Hegira
- Cover of first edition (hardcover)
- Author: Greg Bear
- Language: English
- Genre: Science fiction
- Publisher: Dell
- Publication date: 1979
- Publication place: United States
- Media type: Print (hardback & paperback)
- Pages: 158
- ISBN: 0-7592-0684-8
- OCLC: 78206984

= Hegira (novel) =

1979 novel by Greg Bear

Hegira is a 1979 science fiction novel by American writer Greg Bear. It deals with themes including cyclic time, artificial intelligence, artificial life, and artificial structures of planetary scale.

==Plot summary==
In the novel, "young" humans (recreations of the medieval originals) are transported through the Big Collapse, at the end of time, to seed the next cycle of the universe. They are transported to Hegira, an artificial environment of the scale of the planet Jupiter, which has habitats for several species on its surface. The habitats are protected and uncoupled from the universe's entropy by means of force fields projected by giant obelisks. In the human realm, these are inscribed with the recorded history of humankind, sorted chronologically from the bottom up, including the science that went with it. People try to understand and copy what they can read on the obelisks, using balloons in some places to reach higher points on the obelisks.
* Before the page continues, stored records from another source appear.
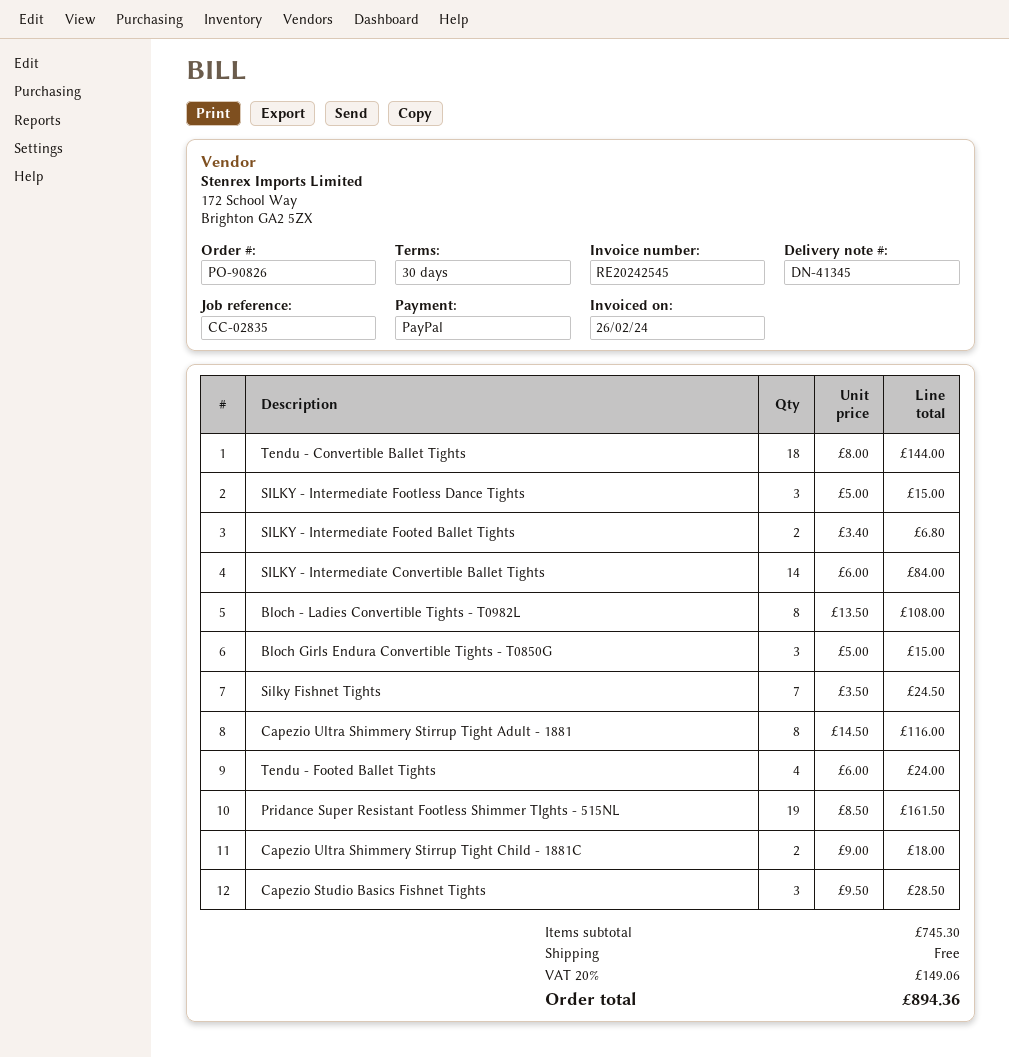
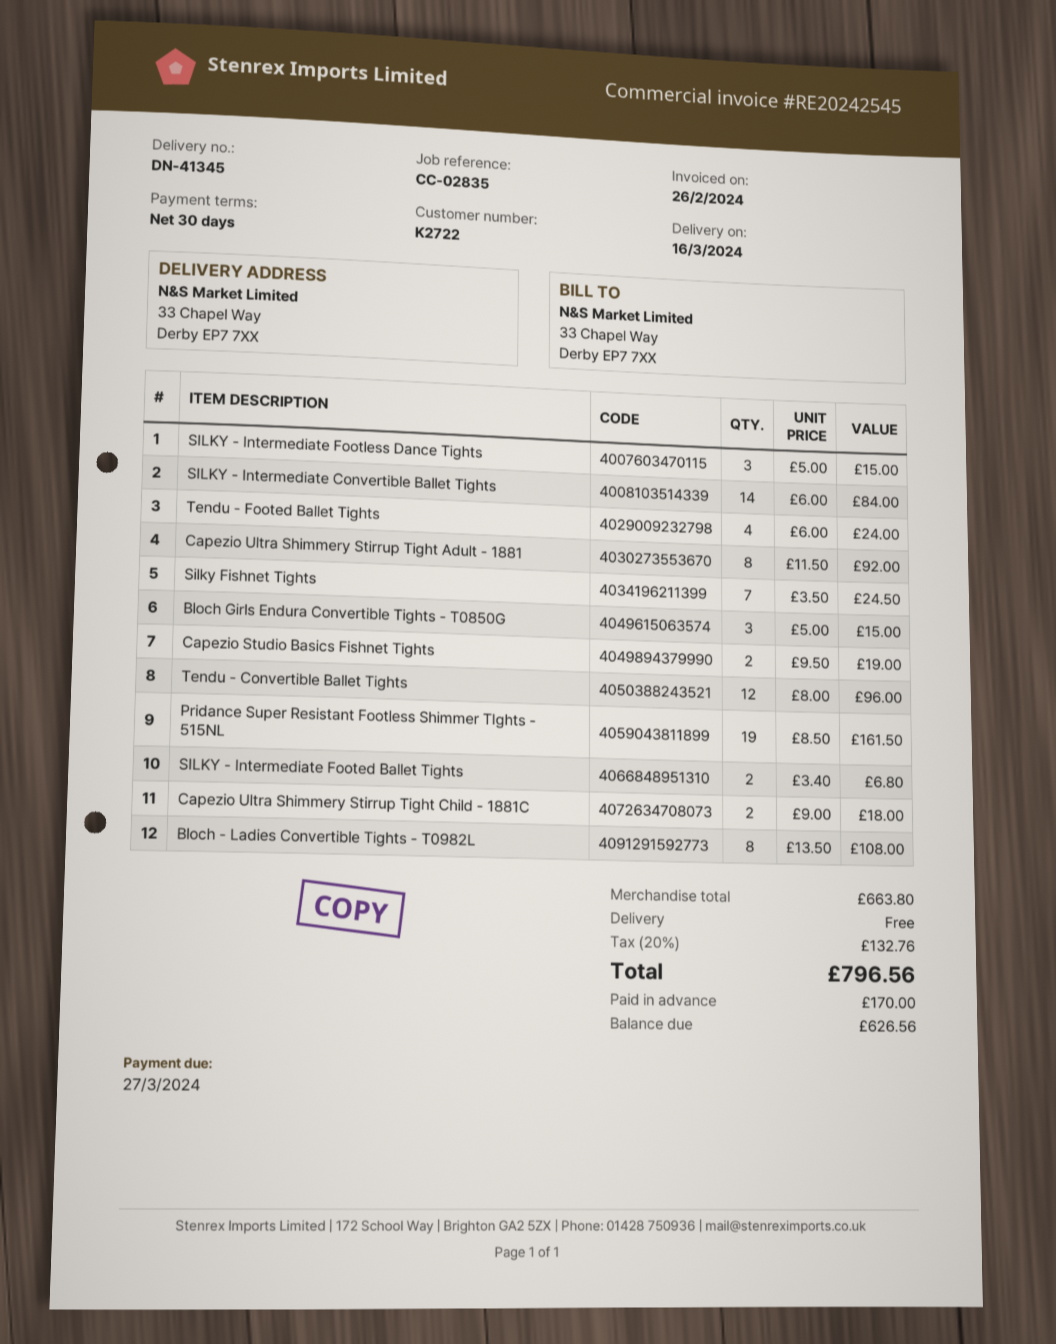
Tendu - Convertible Ballet Tights: 18 x 8.00 = 144.00 -> 12 x 8.00 = 96.00
Capezio Ultra Shimmery Stirrup Tight Adult - 1881: 8 x 14.50 = 116.00 -> 8 x 11.50 = 92.00
Capezio Studio Basics Fishnet Tights: 3 x 9.50 = 28.50 -> 2 x 9.50 = 19.00
subtotal: 745.30 -> 663.80
tax: 20% = 149.06 -> 20% = 132.76
total: 894.36 -> 796.56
A legend tells the protagonist that his beloved (frozen in stasis) will awaken if he goes on quest to the rim walls of the habitat, and he does so. On the way, he lands on an island with a good view of an obelisk (at least 1000 mi high) which is just tumbling down in the distance. Its fall causes a tsunami and devastates a continent. After the devastation, the inscriptions at the top of the fallen obelisk about human history are revealed. The hero's quest to the rim succeeds. He makes contact with an artificial intelligence guardian of Hegira, who tells him the story and advises him to go and populate the new universe since he has become part of the last one.

==Reviews==
- Review by Scott Edelman (1979) in Science Fiction & Fantasy Book Review, July 1979
- Review by Richard E. Geis (1979) in Science Fiction Review, August 1979
- Review by Michael Bishop (1980) in The Magazine of Fantasy & Science Fiction, January 1980
- Review by David Langford [as by Dave Langford] (1980) in Foundation, #18 January 1980
- Review by Orson Scott Card (1980) in Destinies, February–March 1980
- Review [German] by uncredited (1982) in Reclams Science Fiction Führer
- Review [German] by Michael Nagula [as by Maik] (1983) in Perry Rhodan, #291: Brücke zwischen den Sternen?